Wednesday, 25 March 2020

Clockwork soda robots

Well that didn't go well. Here we are near the end of March and the world is almost unrecognisable. Games are the last thing on my mind while I'm worrying about where we're going to get food from. Free time is pretty much non-existent - I'm working mornings and evenings so I can spend some time looking after the kids during the day, and the odd hour I do get is just a smeared, bleary-eyed crash of time curled on the sofa. Does that mean I'm not thinking about games at all? Of course not. I'm pining for a return to normality, and games are a defining feature of my normal life. I've been thinking of starting up a new gaming project even crazier than this one - I know it's my brain trying to run away from the real world; trying to escape into a dream life of unending electronic entertainment, but who wouldn't want to escape this?

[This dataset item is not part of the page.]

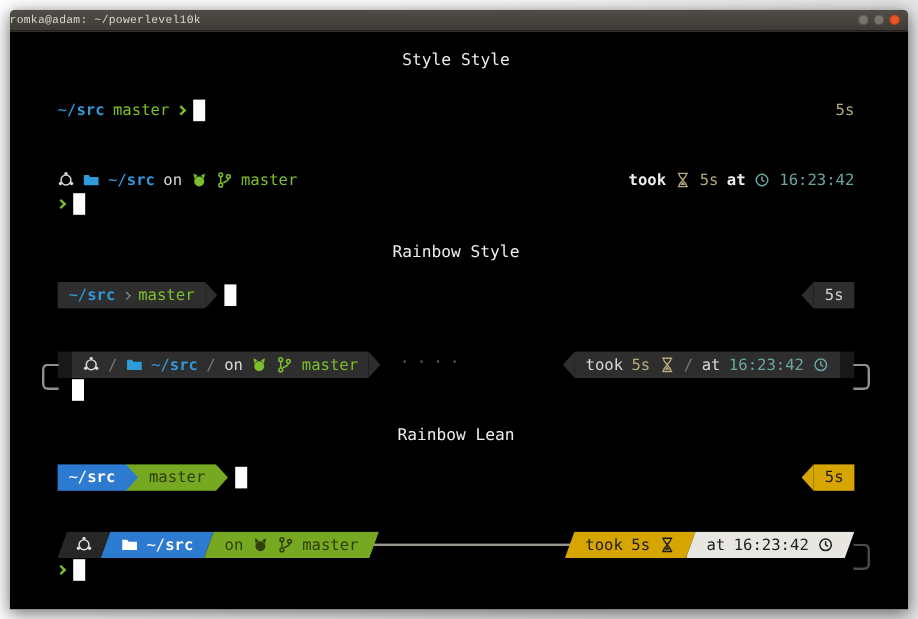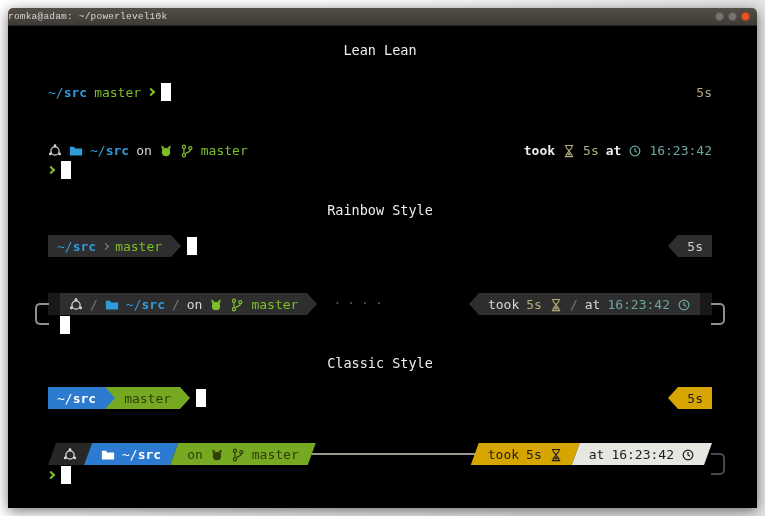"Lean Lean" div.center { text: Lean Lean -> Style Style }
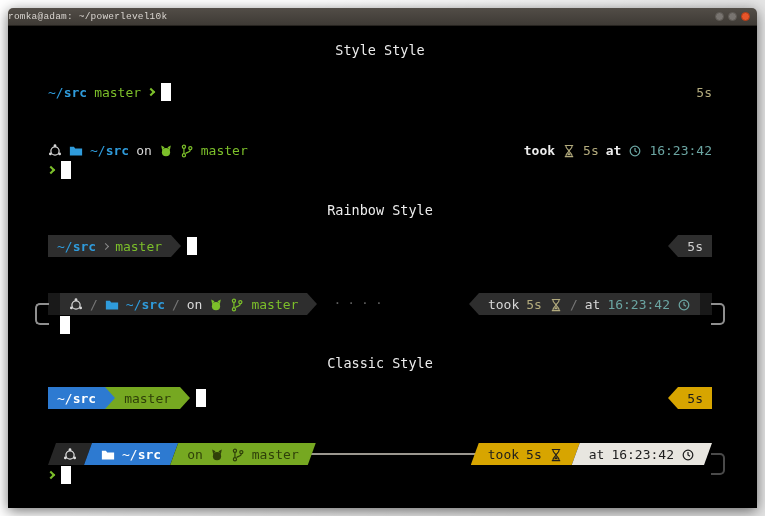"Classic Style" div.center { text: Classic Style -> Rainbow Lean }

Anyway, I didn't come here to whine. I came here to catalogue the games I was playing pre-covid-cataclysm so I wouldn't completely forget them. I mentioned in my last post that I was playing a few 'snack' games, and I think I mostly finished three of them. First up was Clockwork Tales: Of Glass and Ink. This was a really simple hidden object game, but sometimes that's what you need. I actually find them quite relaxing as a way to turn your brain off for a while. Not really much more to say, it had a story, I played through it, I found all the objects.

Next up was Soda Dungeon. This is one of those 'idle games' ported over from mobile. There are no micropayments in the Steam version (you still can buy in-game currency in bulk, but why would you?) so it's just an auto-grind. Again, something you can do with your brain on snooze. You choose a set of characters, equip them, start them off on their dungeon journey and then go away and do something else for a few hours. When you come back, they're either all dead or they completed the dungeon run - whichever it is, you still end up with a bunch of loot at the end that you then pour into incrementally powerful abilities for exponentially more money. As far as I can tell, there is no end to it. I've made it to the last zone, but from what I've read it's just endless so I'm going to count it as done.

The final game I played was Robothorium. This is a very light RPG where you send a group of robots on missions and slowly level them up. There's a hard level limit that my bots hit long before the end of the game, which is always disappointing. That doesn't mean the fights get any easier, as the enemies scale as you progress. I made it through to the final boss, but as far as I can tell it's functionally impossible to beat it with my current set up. Essentially, all enemies in the game have shields and health. Once you do enough damage to drain their shields you start to remove their health, and once their health is gone they're destroyed. Enemies regain a bit of shield (and sometimes health) at the beginning of their turn. Your characters work in the same way. The gimmick with the final boss is that it recovers a huge amount of its shield every turn, and it has a huge shield to begin with. My characters don't do enough damage each turn to offset the amount it's healing. The boss also isn't doing enough damage to me that I can't recover every turn so we're at a stalemate. I can see what I need to do to defeat it - you can find certain weapon types that do a little damage to an enemy's body at the same time as a little damage to its shield, so I could chip away at its health even while it restores its shield - but those weapons are rare and only found in random drops at the end of fights. I started grinding out fights to try and earn the weapons, but hadn't got anywhere after a few hours of trying. As mentioned, I'm also already at max-level, so the grinding has absolutely no material benefit, which is fairly soul destroying. So, even though I'd actually really like to finish this one, I think I'm going to have to call it a day and drop it.

That's it for now. Who knows when the next update will be. My aim is to carry on with Rebel Galaxy when I can. Stay safe everyone, my thoughts go out to you.